■ What to produce: Across all the records, filter for lines with the word "none" and copy them.
--- Records provided Enclosed Below ---
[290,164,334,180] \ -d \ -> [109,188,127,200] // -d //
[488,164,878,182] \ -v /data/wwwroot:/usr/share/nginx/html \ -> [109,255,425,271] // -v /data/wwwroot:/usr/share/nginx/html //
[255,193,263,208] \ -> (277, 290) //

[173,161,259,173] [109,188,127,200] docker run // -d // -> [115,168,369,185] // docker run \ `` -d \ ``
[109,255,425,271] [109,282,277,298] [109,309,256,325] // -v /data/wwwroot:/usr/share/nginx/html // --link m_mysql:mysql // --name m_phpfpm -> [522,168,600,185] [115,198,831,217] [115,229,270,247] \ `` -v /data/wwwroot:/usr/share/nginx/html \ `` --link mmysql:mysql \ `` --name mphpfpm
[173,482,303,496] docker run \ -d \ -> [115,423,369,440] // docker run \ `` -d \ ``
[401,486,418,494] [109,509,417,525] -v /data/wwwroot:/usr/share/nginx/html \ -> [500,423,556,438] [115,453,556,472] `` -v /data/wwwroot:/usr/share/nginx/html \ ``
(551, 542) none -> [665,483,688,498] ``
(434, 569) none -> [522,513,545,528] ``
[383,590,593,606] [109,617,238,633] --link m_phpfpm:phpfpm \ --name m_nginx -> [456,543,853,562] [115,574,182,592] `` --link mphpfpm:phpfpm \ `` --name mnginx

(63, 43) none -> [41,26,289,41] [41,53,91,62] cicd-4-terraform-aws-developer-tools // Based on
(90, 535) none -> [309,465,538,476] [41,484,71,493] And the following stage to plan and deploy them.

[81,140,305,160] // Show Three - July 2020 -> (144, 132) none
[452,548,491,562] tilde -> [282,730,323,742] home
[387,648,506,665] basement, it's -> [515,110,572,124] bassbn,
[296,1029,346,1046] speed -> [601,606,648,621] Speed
--- End of Enclosed Records provided ---
■ Response to this exercise:
(551, 542) none -> [665,483,688,498] ``
(434, 569) none -> [522,513,545,528] ``
(63, 43) none -> [41,26,289,41] [41,53,91,62] cicd-4-terraform-aws-developer-tools // Based on
(90, 535) none -> [309,465,538,476] [41,484,71,493] And the following stage to plan and deploy them.
[81,140,305,160] // Show Three - July 2020 -> (144, 132) none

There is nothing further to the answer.